¿Hasta qué punto los derechos humanos y la defensa de los derechos individuales son un escenario intocable y un conjunto de argumentos sobre el derecho a elegir libremente, frente a otros derechos básicos de terceros, comprometidos con la moral y las buenas costumbres? Legalizar las drogas significa tomar en cuenta el fracaso de la “guerra contra el narcotráfico” pero, al mismo tiempo, analizar cuidadosamente si la ciudadanía está ingresando peligrosamente en el caos y la destrucción de un orden social mínimo que probablemente esté rindiendo culto a nuevas formas de morir en el siglo XXI.
Las opiniones sobre la legalización de las drogas tienen varias aristas: económicas, éticas y médicas que terminan asumiendo un marco legal vinculado con la regulación del mercado de las drogas ilegales. El objetivo final sería reducir el número de muertes violentas provocadas por los carteles de narcotraficantes que representa un 60% en los países (principalmente México, Honduras, Colombia, El Salvador) que construyen los puentes del negocio hacia Europa y Estados Unidos.
La legalización también permitiría desfinanciar a los carteles delincuenciales y haría que los Estados soberanos controlen en su propio dominio y orden legal, el tráfico y consumo de drogas. Esto quiere decir que los Estados pasarían a convertirse en los ejes de un nuevo sistema jurídico que regula la adicción de sus ciudadanos. Así se abre la discusión entre la legalización total frente a otras formas de legalización razonable: administrar las maneras de morir, controlar las dosis de marihuana, heroína, cocaína, establecer advertencias médicas, restricciones a la publicidad para comprar varios tipos de drogas, introducir limitaciones debido a la edad, clarificar las restricciones respecto a la cantidad de compra o los requisitos para el suministro de licencias especiales, etc. Legalizar las drogas exige que los Estados, la policía y los sistemas de salud sean sumamente eficientes y libres de corrupción o crisis institucionales.

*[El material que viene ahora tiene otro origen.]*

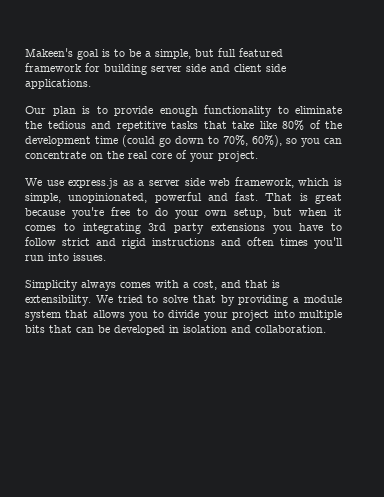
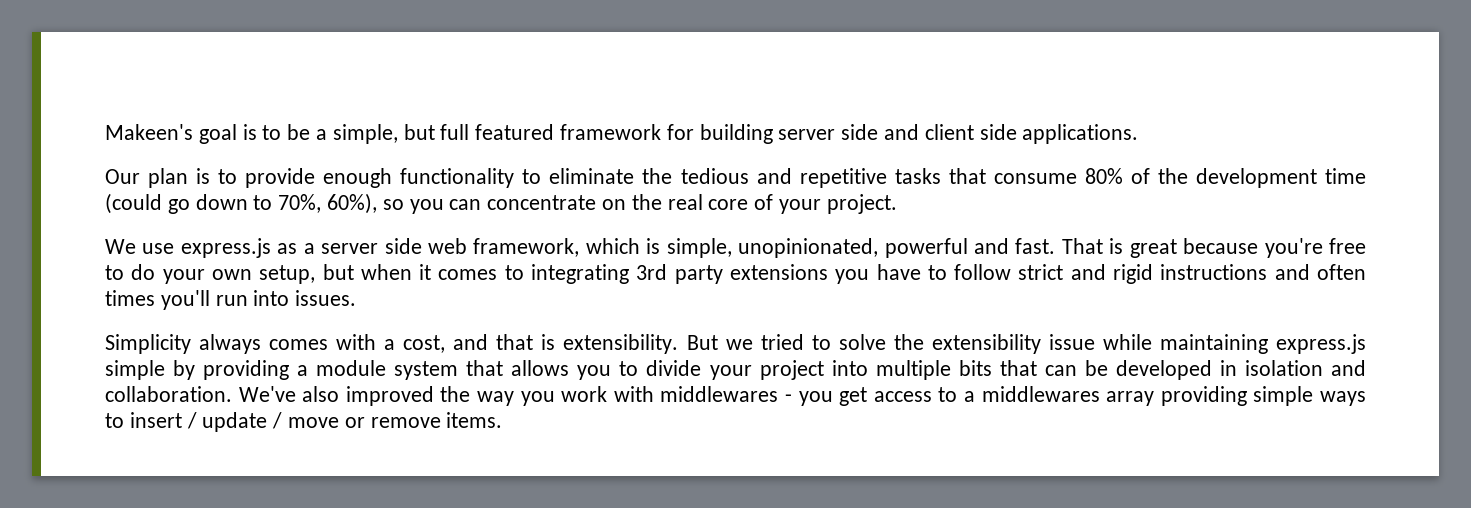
- Our plan is to provide enough functionality to eliminate the tedious and repetitive tasks that take like 80% of the development time (could go down to 70%, 60%), so you can concentrate on the real core of your project.
+ Our plan is to provide enough functionality to eliminate the tedious and repetitive tasks that consume 80% of the development time (could go down to 70%, 60%), so you can concentrate on the real core of your project.
- We tried to solve that by providing a module system that allows you to divide your project into multiple bits that can be developed in isolation and collaboration.
+ But we tried to solve the extensibility issue while maintaining express.js simple by providing a module system that allows you to divide your project into multiple bits that can be developed in isolation and collaboration.
+ We've also improved the way you work with middlewares - you get access to a middlewares array providing simple ways to insert / update / move or remove items.

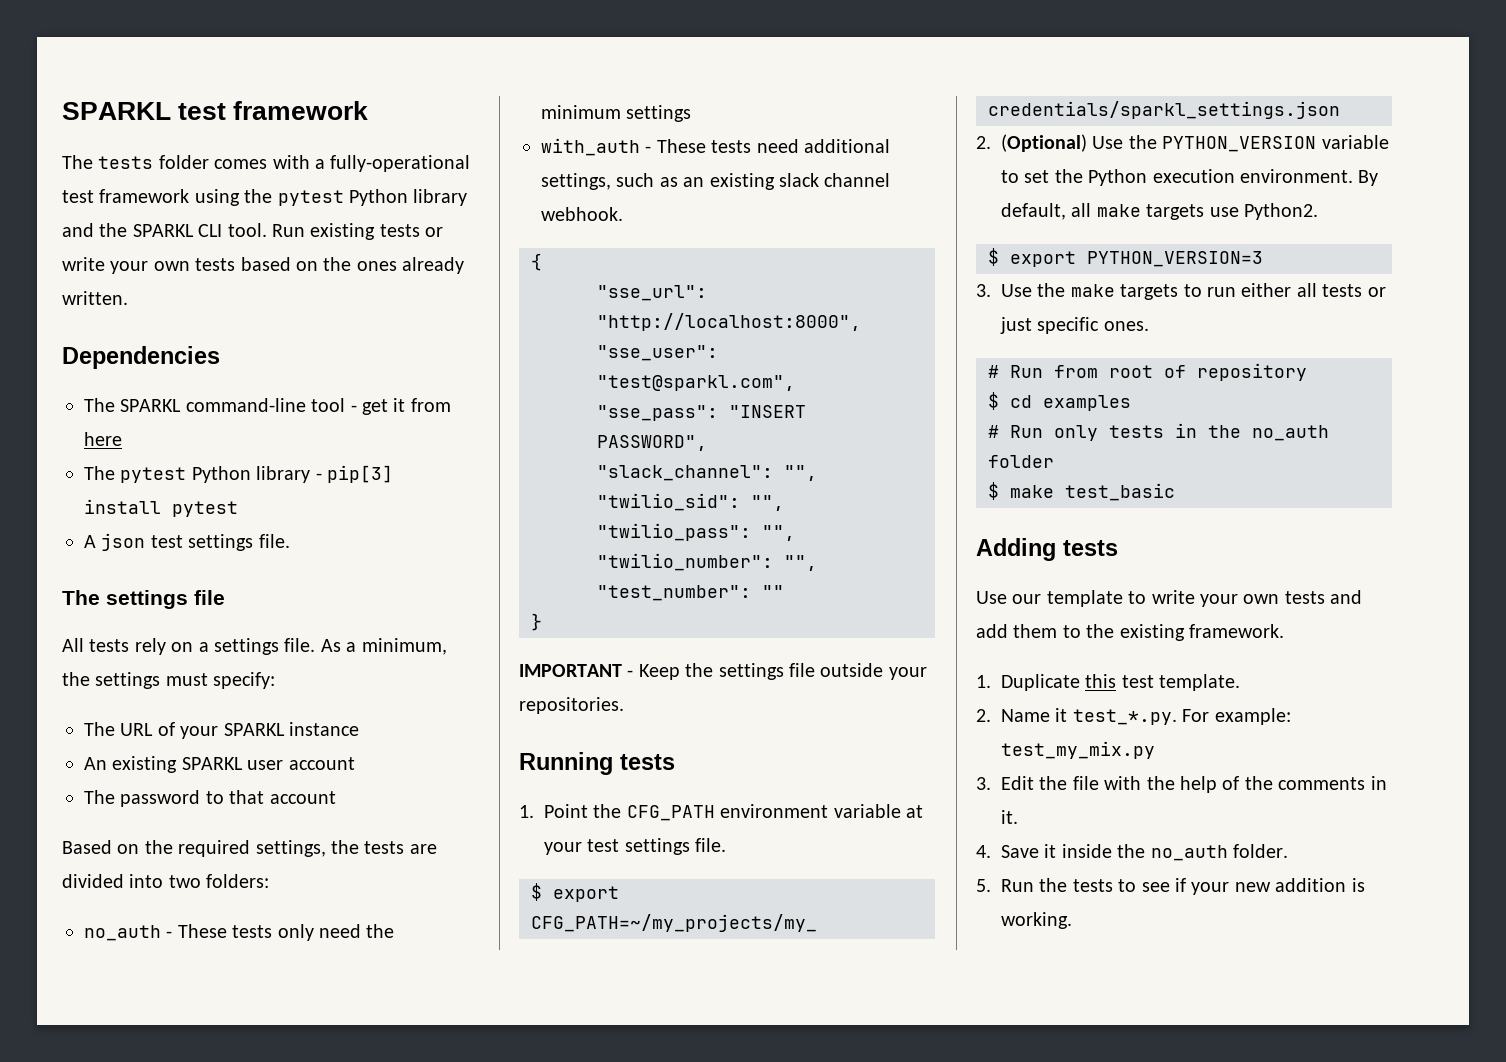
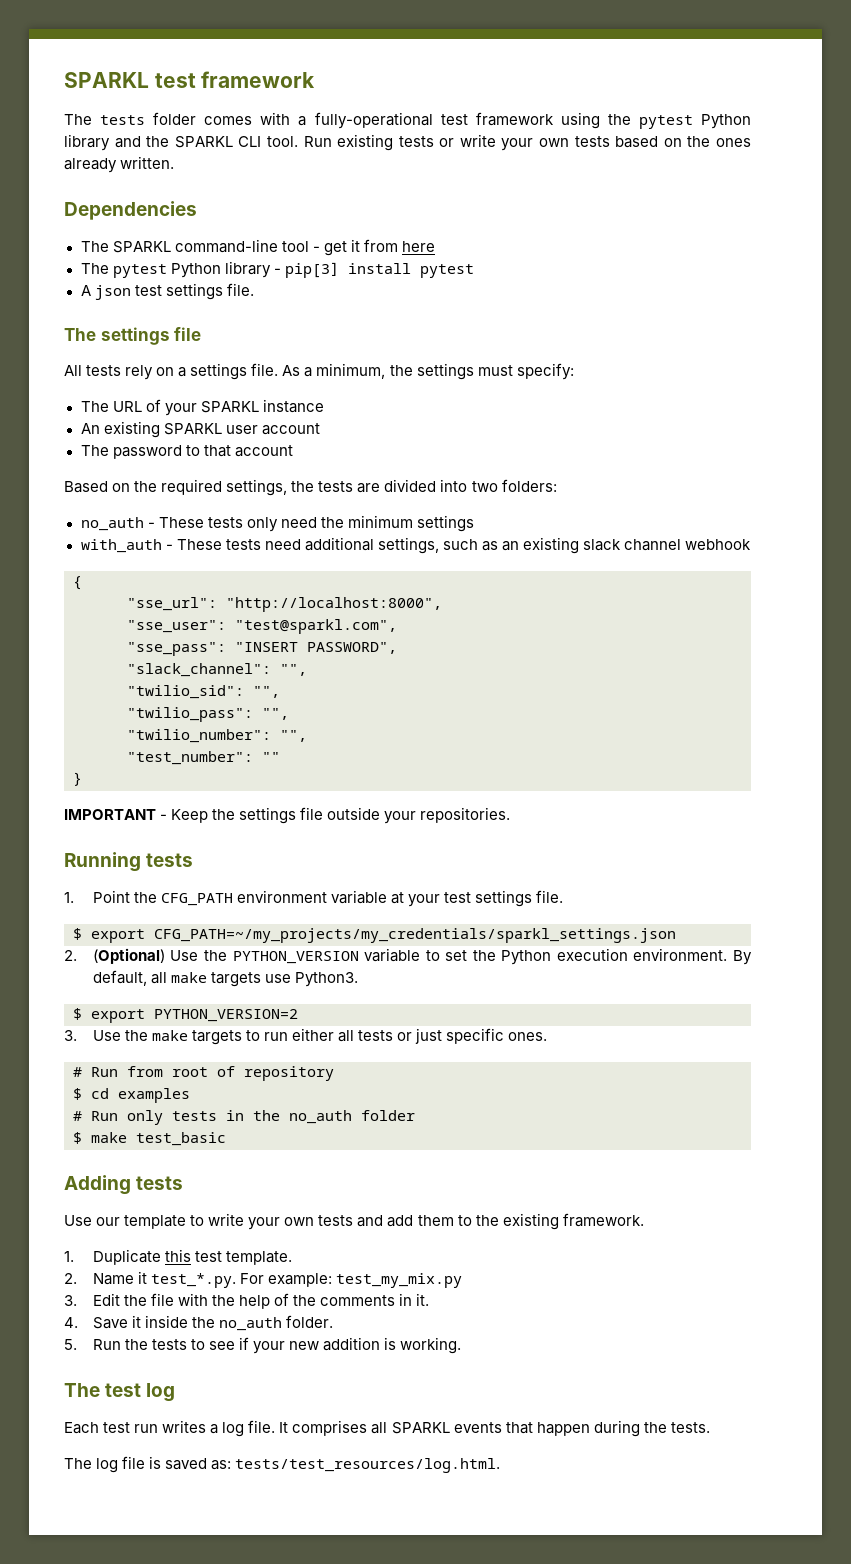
- with_auth - These tests need additional settings, such as an existing slack channel webhook.
+ with_auth - These tests need additional settings, such as an existing slack channel webhook
- By default, all make targets use Python2.
- $ export PYTHON_VERSION=3
+ By default, all make targets use Python3.
+ $ export PYTHON_VERSION=2
+ The test log
+ Each test run writes a log file. It comprises all SPARKL events that happen during the tests.
+ The log file is saved as: tests/test_resources/log.html.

El siglo XXI nos hace sentir como si estuviéramos ante la presencia de inminentes catástrofes apocalípticas, ante incertidumbres obsesionantes donde el misterio es el nuevo amo del universo o, en todo caso, parece que estuviéramos frente a la posibilidad de cambiar las cosas y subvertir el orden establecido porque toda normatividad tiende a evaporarse. Hoy en día, los convencionalismos más rígidos se encuentran en franca decadencia y este contexto de normativas laxas, junto con el fin de muchos tabúes, colocan las bases para legalizar las drogas.
¿Qué sucedería en el futuro inmediato al plantearse la discusión sobre la legalización o penalización definitiva de las drogas duras, entre las cuales destaca la cocaína? ¿Es posible plantear su liberalización en América Latina, cuya agenda en materia de política exterior con Estados Unidos presenta en primera línea el tema del narcotráfico, la reducción de plantaciones de hoja de coca y la intervención directa en los asuntos políticos de nuestros países con el argumento de una guerra sin cuartel a las drogas?
De acuerdo con el informe de la Junta Internacional de Fiscalización de Estupefacientes (JIFE), organismo dependiente de la Organización de las Naciones Unidas (ONU), el consumo de cocaína en África Occidental y en el Este de Europa, así como el de heroína en tres cuartas partes del continente asiático, se ha incrementado constantemente durante el periodo 1995-2018. Este aumento puede explicarse debido al fracaso de los programas para el control de estupefacientes, o también debido a un ambiente más proclive a la aceptación de la toxicomanía como un componente inevitable en la vida cotidiana postmoderna.
La Comisión Latinoamericana sobre Drogas y Democracia, encabezada por los ex presidentes, Juan Manuel Santos (Colombia), Fernando Henrique Cardoso (Brasil), César Gaviria (Colombia) y Ernesto Zedillo (México), afirma que, en cuarenta años de inmensos esfuerzos y mucha violencia, no pudieron reducirse ni la producción ni el consumo de drogas ilícitas frente a las consecuencias desastrosas de la guerra contra las drogas. Se reconoce, por lo tanto, el fracaso de la estrategia prohibicionista y la urgencia de abrir un debate sobre la legalización.
Si los argumentos para legalizar las drogas triunfaran, esclareciendo a la opinión pública sobre los beneficios de vivir en una sociedad más tolerante, cómo reaccionaríamos si supiéramos que las estadísticas de consumo de drogas duras en la gente joven se estuvieran triplicando. Más allá de los temores detrás de los discursos que pretenden legalizar las drogas, una cosa es clara: en el siglo XXI, millones de personas abusan de los medicamentos, alcohol y comida chatarra. La legalización de las drogas es simplemente una evidente necesidad.